-1

I have a html string and needs to remove double quote from href of anchor tag.

$content = '<p style="abc" rel="blah blah"> Hello I am p </p> <a href="https://example.com/abc?name="xyz&123""></a>';

should return

$content = '<p style="abc" rel="blah blah"> Hello I am p </p> <a href="https://example.com/abc?name='xyz&123'"></a>';

I have tried

preg_replace('/<a\s+[^>]*href\s*=\s*"([^"]+)"[^>]*>/', '<a href="\1">', $content)

but this removes all attributes from anchor tag except for href. Unable to find out something that can actually works inside href Looking for some php code for the same.

RiggsFolly
  • 93,638
  • 21
  • 103
  • 149
user3350093
  • 43
  • 10

2 Answers2

1

You may try:

(<a href=".*?)"(.*?)"(.*)

Explanation of the above regex:

  • (<a href=".*?) - Represents first capturing group capturing capturing everything before the first ". Notice I used lazy matching which facilitates this task.
  • " - Matches " literally.
  • (.*?) - Represents second capturing group capturing data xyz&123 which is in between ".
  • (.*) - Represents 3rd capturing group which captures everything after the ".
  • $1\'$2\'$3 - For the replacement part; use the captured groups along with single quotes.

enter image description here

You can find the demo of the above regex in here.

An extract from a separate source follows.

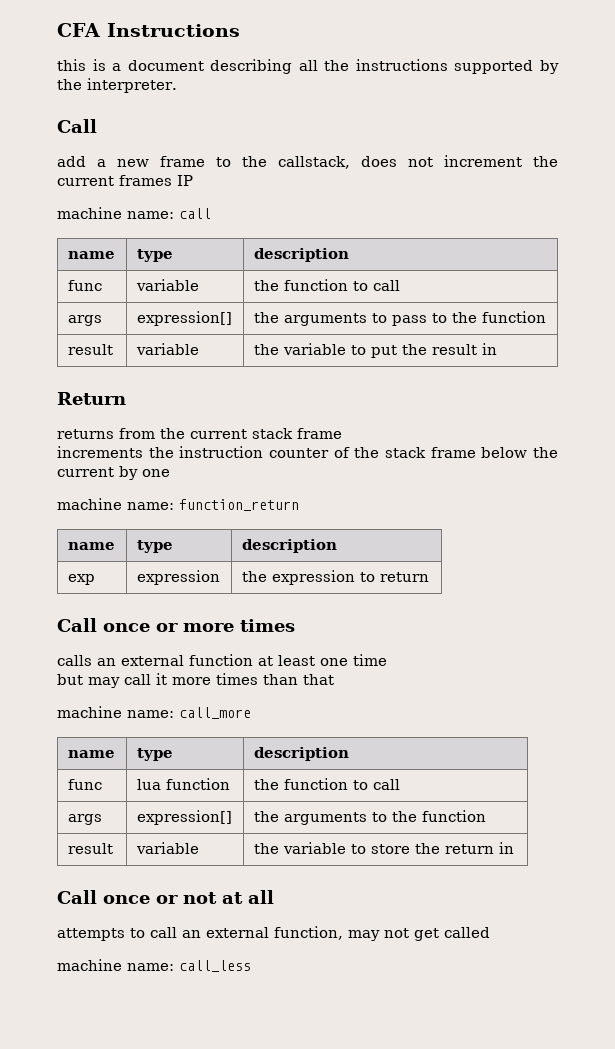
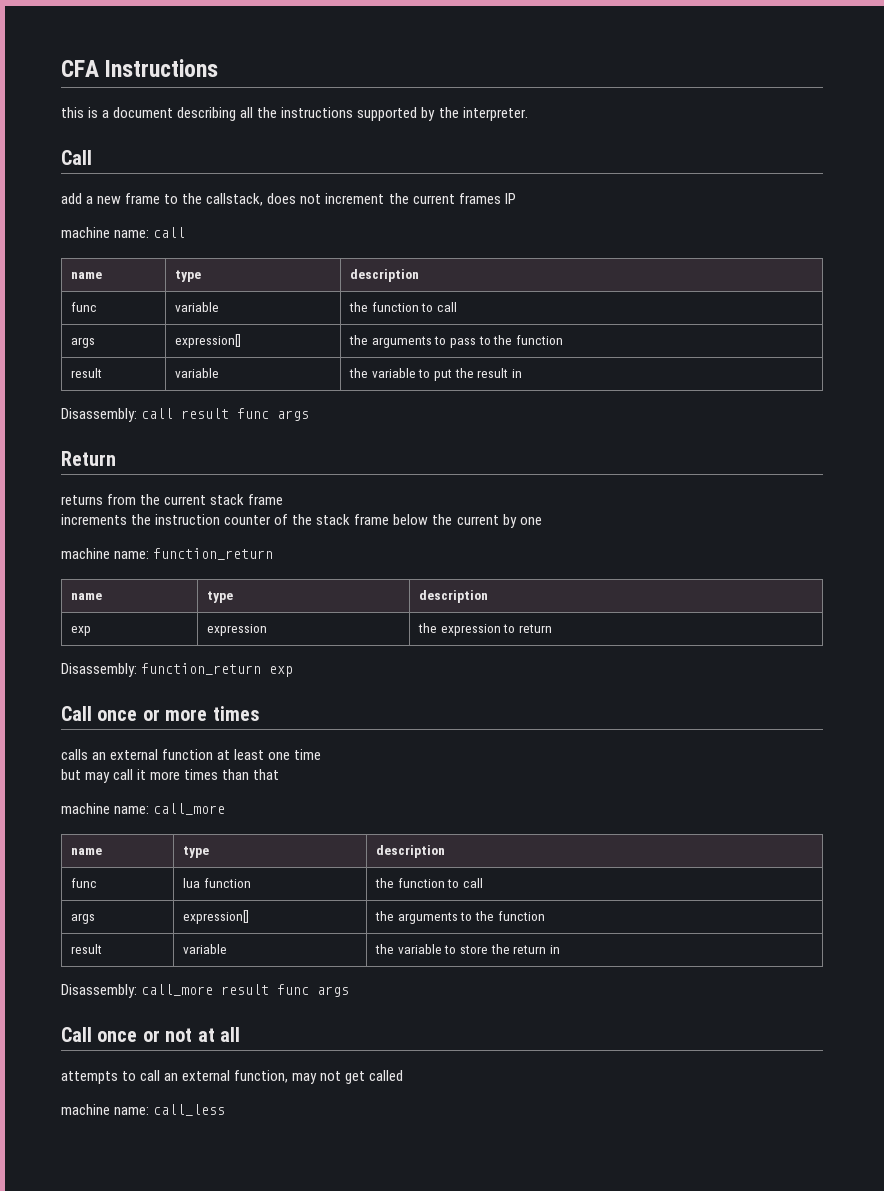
+ Disassembly: call result func args
+ Disassembly: function_return exp
+ Disassembly: call_more result func args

Sample Implementation inf php:

<?php
$re = '/(<a href=".*?)"(.*?)"(.*)/m';
$str = '<p style="abc" rel="blah blah"> Hello I am p </p> <a href="https://example.com/abc?name="xyz&123""></a>';
$subst = '$1\'$2\'$3';

$result = preg_replace($re, $subst, $str);

echo $result;

You can find the sample run of the above code in here.

  • Hey thanks @Mandy8055 for the explanation. Let me just try it out. – user3350093 Jul 02 '20 at 09:32
  • Hey thanks @Mandy8055 . That works fantastic. Just one more doubt what if i had more than one group of double quote. Something like New bbb – user3350093 Jul 02 '20 at 09:38
  • In that case @user3350093; does [**this**](https://stackoverflow.com/questions/15926142/regular-expression-for-finding-href-value-of-a-a-link/15926317) help? –  Jul 02 '20 at 09:59
-1

I have tried preg_replace('/<a\s+[^>]*href\s*=\s*"([^"]+)"[^>]*>/', '<a href="\1">', $content) regex. but this removes all attributes from anchor tag except for href.

Maybe be a bit more generic - and leave all that <a ...> stuff out of the equation to begin with?

Not too many HTML elements have a href attribute to begin with - and even if you encountered a different one with such a href value, it would not make sense there either, so it would need replacing as well anyway.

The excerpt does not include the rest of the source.